The Origin of Bengal Cats: A Complicated History of Domestic Mini Leopards
Its name, as well as genes, the modern elite breed of Bengal domestic cats is obliged to the wild leopard Asian cat Prionailurus (Felis) bengalensis from the subfamily of small cats. The natural habitat is very wide: forests and the plains of India, Bangladesh, Pakistan, Burma, Vietnam, Thailand, the Philippines, Malaysia. It is found spotted wild in Indonesia, China, found in the Ussuri taiga in Russia. The ancestor of modern bengals is a wild, shy, cautious forest animal, which has a magnificent bright color and a unique radiance of luxurious wool. As a result of targeted selection, the species acquired the features of an affectionate pet. An amazing history of origin, the entire short pedigree of this breed deserves special attention.
the origin of bengal cats
How the idea came about and the story of the appearance of Bengal domestic cats began
Full of dead ends and a few returns to the roots, the story began in 1961, when a young qualified American geneticist, breeder and enthusiastic felinologist, American Jane Sagden, acquired a small kitty of Asian wild leopard breed during her trip to Bangkok. These beautiful small animals, the size of a domestic cat, were destroyed mercilessly by hunters in Southeast Asia – and all for the sake of their thick magnificent fur. Found kittens were sold as live souvenirs to tourists. But few of the kids survived – cats were wild, freedom-loving, did not make contact with humans, quickly died in captivity.
It was believed that it was simply impossible to tame a mini leopard. Jane, deciding to try it all the same, began to raise her cat Malaysia at home.
She not only tamed a wild Asian, but also, thanks to her professional knowledge, received hybrid offspring from her and her black Abyssinian cat. A unique case was the impetus for the birth of the idea, as a result of which an exotic new breed was born, similar in appearance to close ancestors – forest spotted cats, but in character – to ordinary pets.

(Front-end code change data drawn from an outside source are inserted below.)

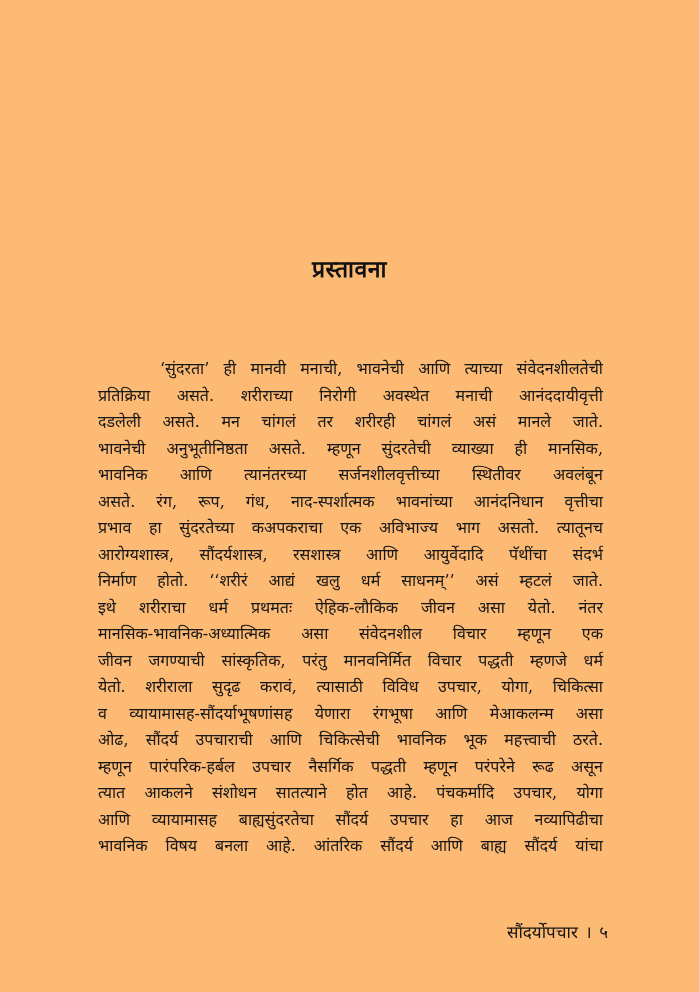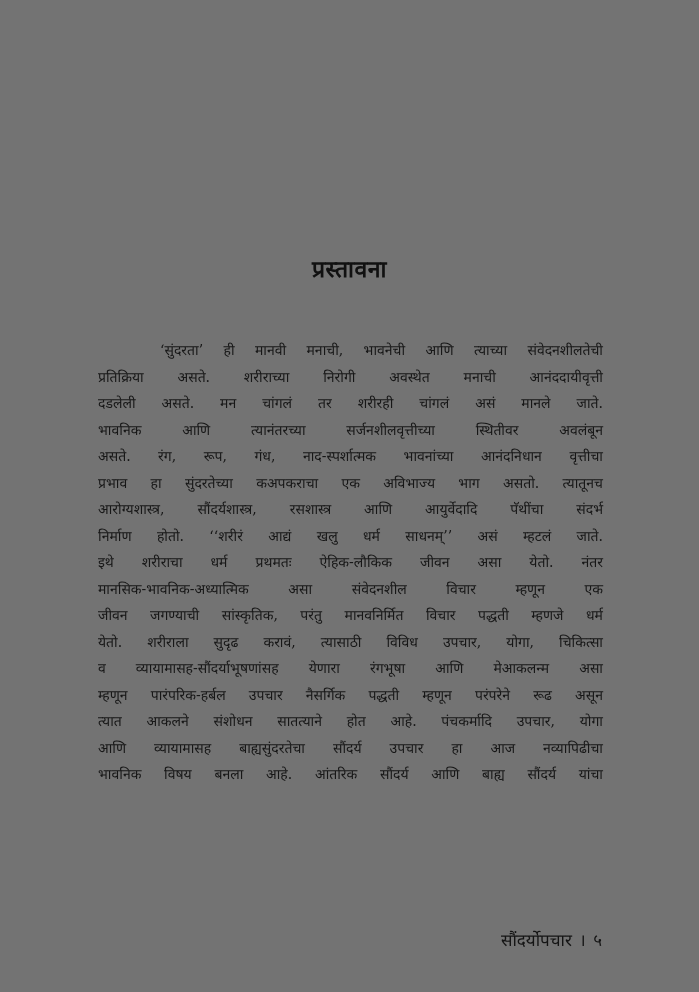--- a/index.html
+++ b/index.html
@@ -11,7 +11,7 @@
     position: relative;
     width: 699px;
     height: 992px;
-    background: #737373;
+    background: #fdba74;
     color: #161616;
     font-family: "DejaVu Serif", "DejaVu Sans", sans-serif;
     overflow: hidden;

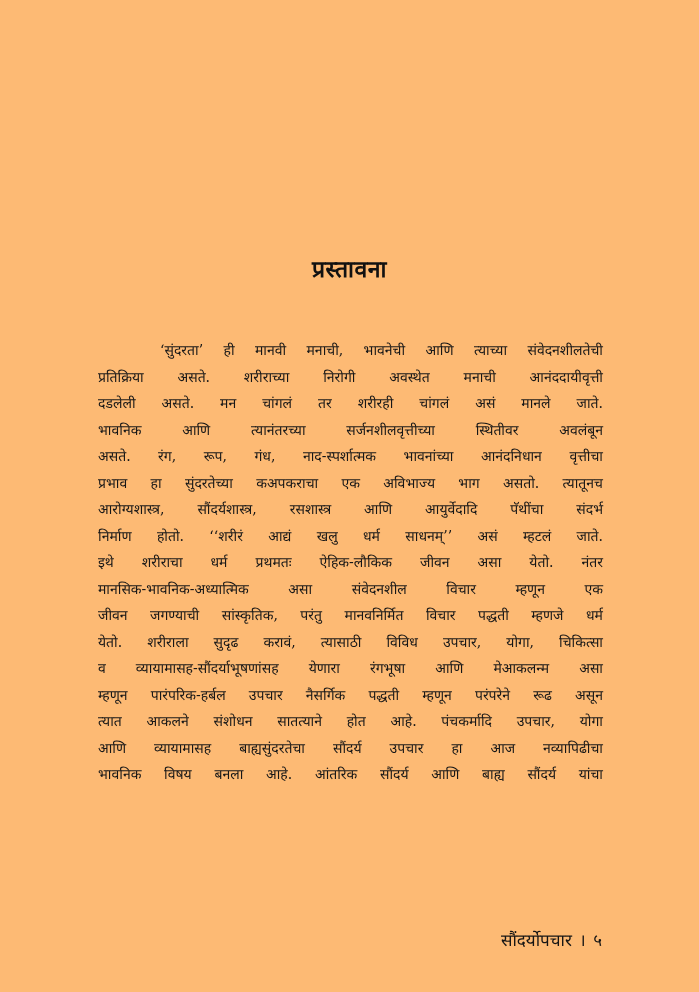--- a/index.html
+++ b/index.html
@@ -29,10 +29,10 @@
   }
   .body-text {
     position: absolute;
-    top: 337px;
+    top: 356px;
     left: 98px;
     width: 505px;
-    font-size: 14px;
+    font-size: 16px;
     color: #171717;
   }
   .line {

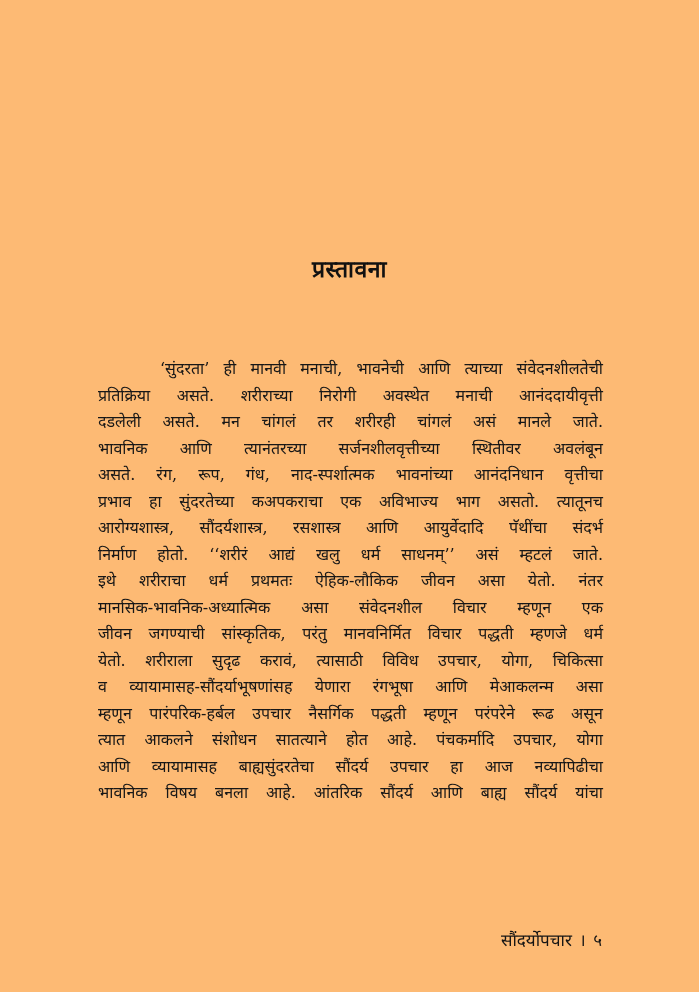--- a/index.html
+++ b/index.html
@@ -69,6 +69,7 @@
       <div class="line first">‘सुंदरता’ ही मानवी मनाची, भावनेची आणि त्याच्या संवेदनशीलतेची</div>
       <div class="line">प्रतिक्रिया असते. शरीराच्या निरोगी अवस्थेत मनाची आनंददायीवृत्ती</div>
       <div class="line">दडलेली असते. मन चांगलं तर शरीरही चांगलं असं मानले जाते.</div>
+      <div class="line">भावनेची अनुभूतीनिष्ठता असते. म्हणून सुंदरतेची व्याख्या ही मानसिक,</div>
       <div class="line">भावनिक आणि त्यानंतरच्या सर्जनशीलवृत्तीच्या स्थितीवर अवलंबून</div>
       <div class="line">असते. रंग, रूप, गंध, नाद-स्पर्शात्मक भावनांच्या आनंदनिधान वृत्तीचा</div>
       <div class="line">प्रभाव हा सुंदरतेच्या कअपकराचा एक अविभाज्य भाग असतो. त्यातूनच</div>

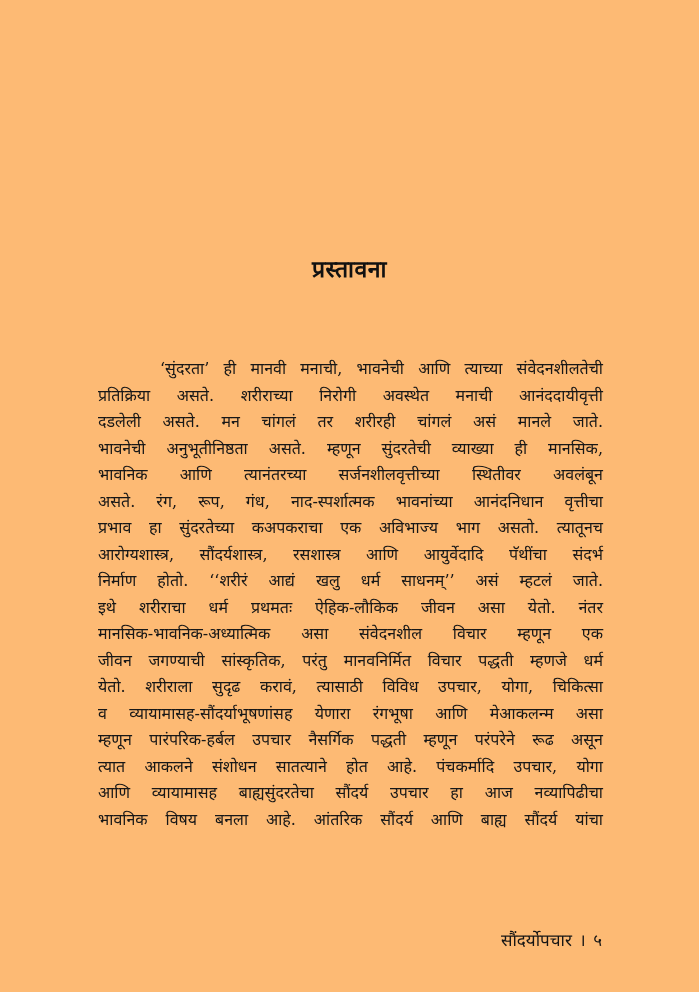--- a/index.html
+++ b/index.html
@@ -80,6 +80,7 @@
       <div class="line">जीवन जगण्याची सांस्कृतिक, परंतु मानवनिर्मित विचार पद्धती म्हणजे धर्म</div>
       <div class="line">येतो. शरीराला सुदृढ करावं, त्यासाठी विविध उपचार, योगा, चिकित्सा</div>
       <div class="line">व व्यायामासह-सौंदर्याभूषणांसह येणारा रंगभूषा आणि मेआकलन्म असा</div>
+      <div class="line">ओढ, सौंदर्य उपचाराची आणि चिकित्सेची भावनिक भूक महत्त्वाची ठरते.</div>
       <div class="line">म्हणून पारंपरिक-हर्बल उपचार नैसर्गिक पद्धती म्हणून परंपरेने रूढ असून</div>
       <div class="line">त्यात आकलने संशोधन सातत्याने होत आहे. पंचकर्मादि उपचार, योगा</div>
       <div class="line">आणि व्यायामासह बाह्यसुंदरतेचा सौंदर्य उपचार हा आज नव्यापिढीचा</div>

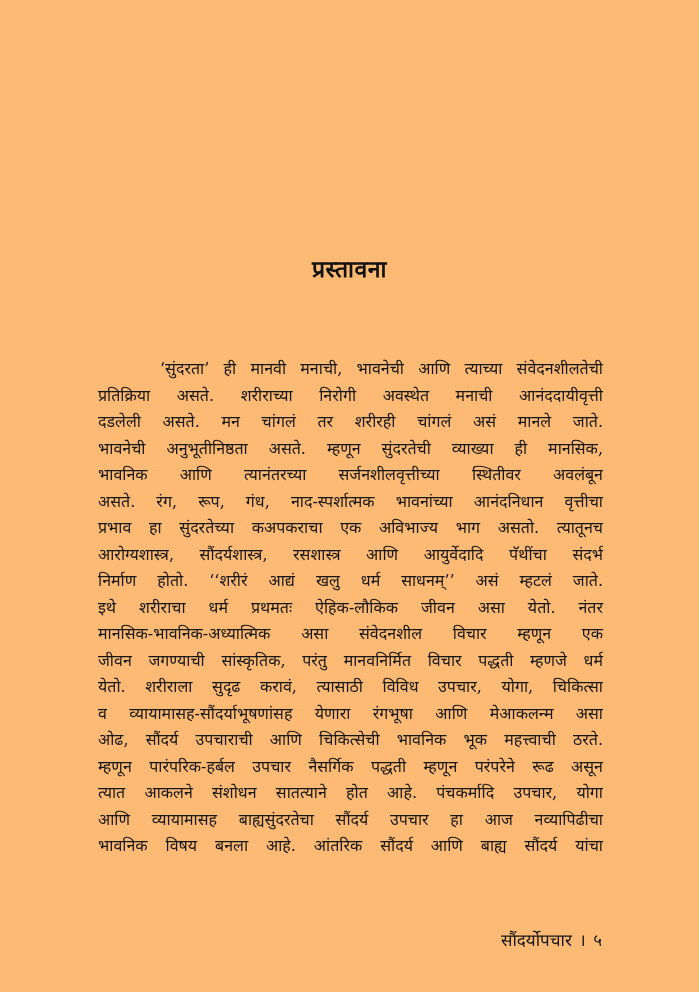--- a/index.html
+++ b/index.html
@@ -49,12 +49,11 @@
   .footer {
     position: absolute;
     top: 920px;
-    left: 98px;
+    left: 104px;
     width: 505px;
     text-align: right;
     font-size: 17px;
     color: #141414;
-    margin-top: 8px;
   }
   .footer span { padding: 0 1px; }
 </style>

The fate of the first project Jane
The KinKin kitten, which descended from Malaysia, inherited an exotic maternal color, but grew up in a litter of a Himalayan cat. She was definitely different from other kittens: she slept at a distance, rarely joined the games of the other kittens, always ate separately, protecting her food with a growl. Cornell University specialists were not sure that Kin-Kin would be capable of reproduction. However, the hybrid cat gave birth during the crossbreeding (Jane simply had no other contender) with her father, the black cat Panteretta (so named after the panther) with a very wild character and a spotty charming affectionate cat. The breeder was jubilant and saw in his dreams dozens of “small leopardics” who outwardly repeat the appearance of their father, inheriting his loving disposition. But the cat died, having crashed during the fall, before the scientist could make sure that the males of the second hybrid generation F2, as a rule, are barren. Kin-Kin, like Panteretta, once in the zoo, died of pneumonia. So ended, without having time to bring practical results, the first project to breed a domestic cat similar to a leopard.